The programme’s follow-up unit conducts field trips every three months to the ashwa’yat. It follows up on the timetable for the implementation of projects in collaboration with the Ministry of Housing and local councils in each governorate.
The donors must ensure that funds are spent properly in the presence of permanent accountability on the feasibility of the projects and the extent of benefits to which Egypt receives. This is to ensure the success of the projects in improving the lives of the population on one hand and saving European taxpayers money on the other hand.
The programme will start implementing these projects only after communicating with the residents of those areas and understanding their actual needs. Also, after the involvement of youth, women, and civil society organisations in planning, implementing, and operating these projects so that they become partners in development.
Are you planning to expand during the next phase?
Expansion during the next stages of the programme relies on funds from the European Union and the German International Cooperation Agency (GIZ). We are waiting for the outcome of negotiations between the government and donors to determine future projects.
Estimates indicate that there are 12 million Egyptian citizens living in ashwa’yat, including 2 million in the nine areas where the programme operates in Cairo and Giza.
These areas lack basic social services and infrastructure, such as adequate health units, schools, and youth centres.
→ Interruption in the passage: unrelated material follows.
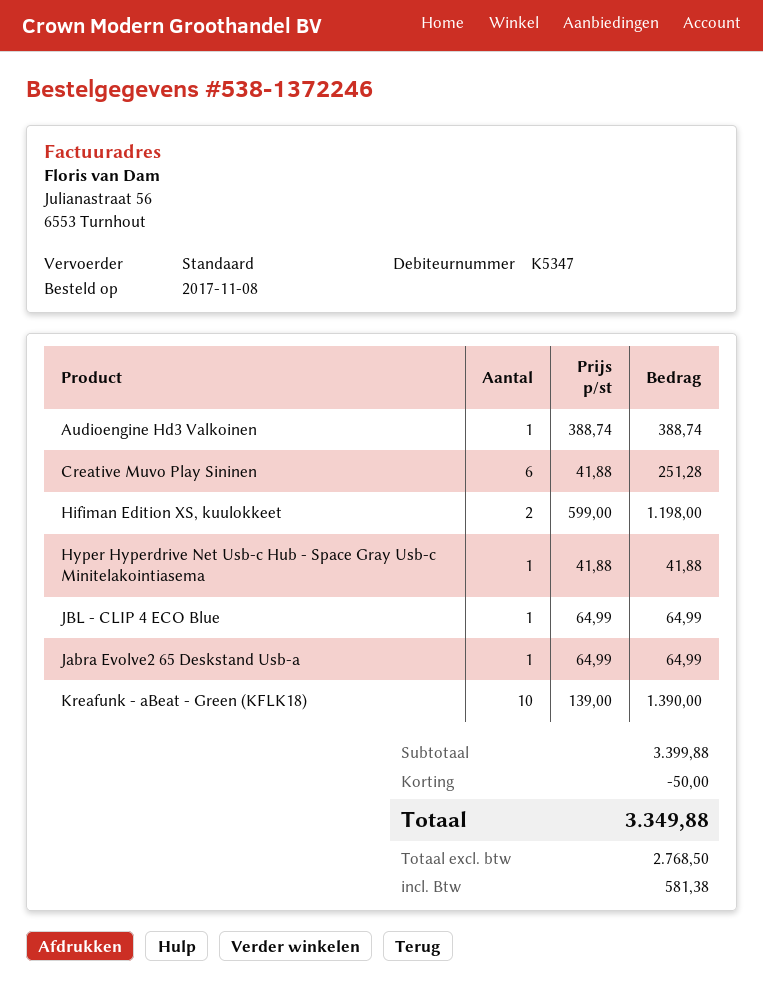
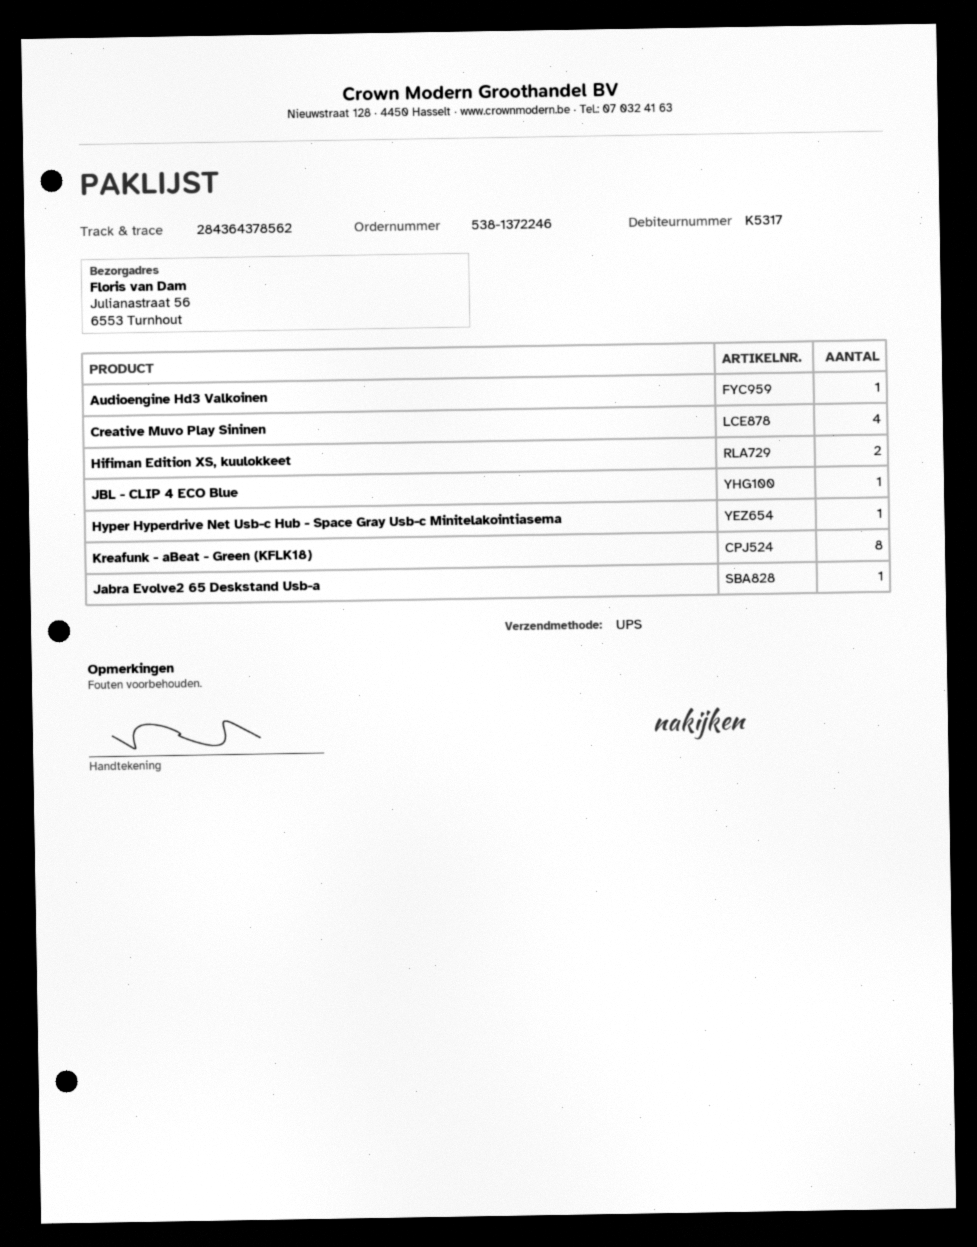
customer number: K5347 -> K5317
shipping method: standard -> UPS
Creative Muvo Play Sininen: 6 -> 4
Kreafunk - aBeat - Green (KFLK18): 10 -> 8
Moreover, the high population density led to increased environmental pollution and made waste disposal more difficult.
What parties do you collaborate with?
The programme aims to achieve cooperation between government agencies and civil society organisations to improve services and population environmental conditions to avoid a lack of finances and provide the necessary expertise to develop these areas.
Development is not limited to building and facilities only, but it rather extends to environmental and societal support. We aim to apply models that can be generalised in Egyptian cities and villages through principles of sustainable development and improving the quality of life.
The programme is an Egyptian-German development programme implemented by the Egyptian Ministry of Housing and the German International Cooperation Agency (GIZ) on behalf of the German Federal Ministry for Economic Cooperation and Development, supported by the EU.
Does the Egyptian government support the projects?
The programme’s projects are receiving political support from both the Egyptian government and economic support from the EU.
Executive management in Egypt will begin the construction process after government agencies and funders sign an agreement.
The current economic situation in Egypt did not affect the implementation phases of the projects due to the external financing and the government’s commitment to provide its share.
As long as there is funding, sustainability of the projects are guaranteed.